C&EE Senior Design Teams Earn National Attention

Michigan Tech News Story by Marcia Goodrich

MAY 5, 2005 -- Two senior design teams in the Department of Civil and Environmental Engineering have gained national and international attention for their work in developing countries.

One team is a finalist for the international Mondialogo Engineering Award and an EPA People, Prosperity and Planet Award.

The Mondialogo Award is supported by the United Nations Education, Scientific and Cultural Organization (UNESCO) and Daimler-Chrysler. Projects are judged on technical excellence, sustainability, feasibility and intercultural dialogue. A total of 412 teams including 1,700 student engineers from 79 countries are participating, and winners will receive up to 15,000 euros at an international ceremony held May 27-31 in Berlin.

The team is investigating the use of sustainable construction materials in the developing world, specifically, substituting natural pozzolans (e.g., volcanic ash and rice husk ash) for Portland cement.

Natural pozzolans have been used for hydraulic cement since prehistoric times, but were abandoned for Portland cement technology in the early 1900s. In the second phase of their project, the MTU students plan to construct water storage tanks for use with rainwater harvesting systems in rural Philippine communities, where many families do not have access to safe drinking water.

The team is working with four PhD public policy students from the Nelson Mandela School of Public Policy and Urban Affairs at Southern University and A&M College in Baton Rouge, La., and a group of sanitary engineering students at Partido State University in the Philippines.

The Partido State students are led by a Michigan Tech graduate student, Dan Nover, who is currently in the Philippines as part of the Master’s International Peace Corps Program in Environmental Engineering.

Team members are civil engineering and environmental engineering students Helen Muga, Kristen Betz, Curtis Pranger, James Walker and Andrew Vidor. The team is advised by Professors James R. Mihelcic and Thomas Van Dam.

They are also traveling to Washington, DC, this month to compete against 65 other project finalists selected from among 400 participants for an EPA People, Prosperity and Planet Award. The team has already received a $10,000 grant, and the EPA will award an additional $75,000 to each of the top six teams in the competition. Entries will be judged by a panel of scientists and engineers from the U.S. National Academies. See the poster

The August 2004 Bolivian International Senior Design Class, advised by Lecturer Linda Phillips, is one of three finalists in the Parsons Brinckerhoff Environmental and Water Resource Student Design Competition, coordinated by the American Society of Civil Engineers’ Environmental & Water Resources Institute.

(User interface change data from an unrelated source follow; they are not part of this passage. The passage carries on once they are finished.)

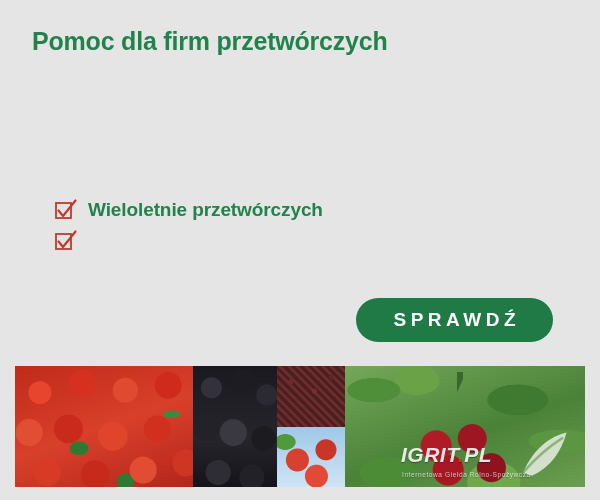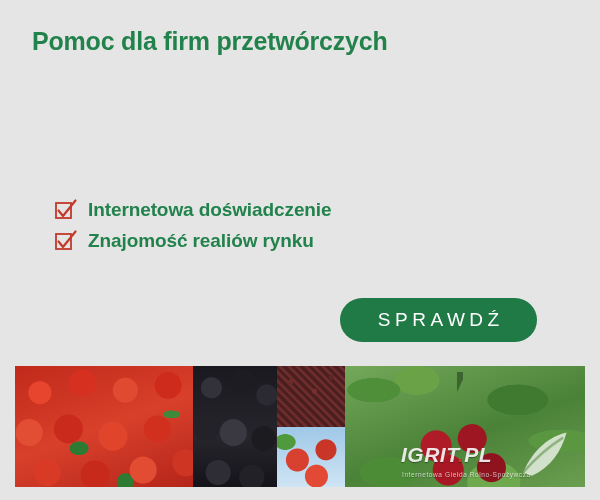"Internetowa doświadczenie" span.check-label { text: Internetowa doświadczenie -> Wieloletnie przetwórczych }
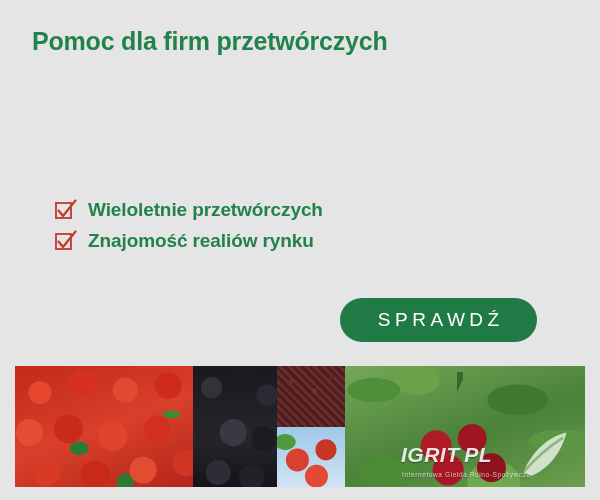"Znajomość realiów rynku" span.check-label { html: <span>Znajomość realiów rynku</span> -> none }
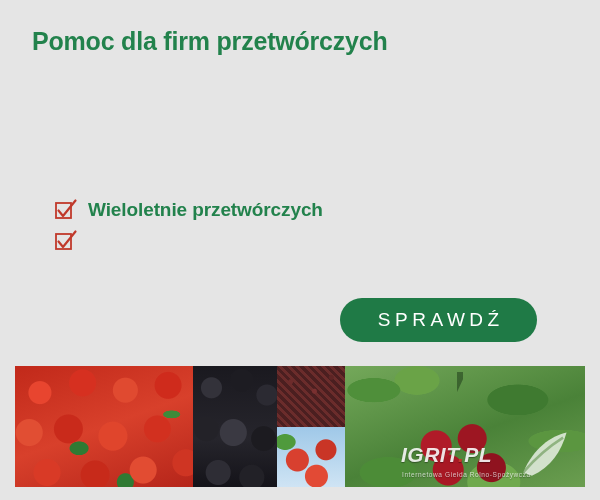"SPRAWDŹ" .cta-button { font-weight: normal -> bold; left: 340px -> 356px }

The annual competition includes senior design teams across the nation focusing on water resource engineering.

The team "Equipo Septico," which literally means "septic team," custom designed different on-site water treatment systems for two schools in Santa Cruz, Bolivia, after researching water-quality and soil characteristics at each site and conducting life-cycle analysis. See Web page for project here.

Team members Leslie DellAngelo, Chris Fehrman and Kimberly Kimmes will give a presentation on their project at the ASCE-EWRI Conference this month in Anchorage, Alaska.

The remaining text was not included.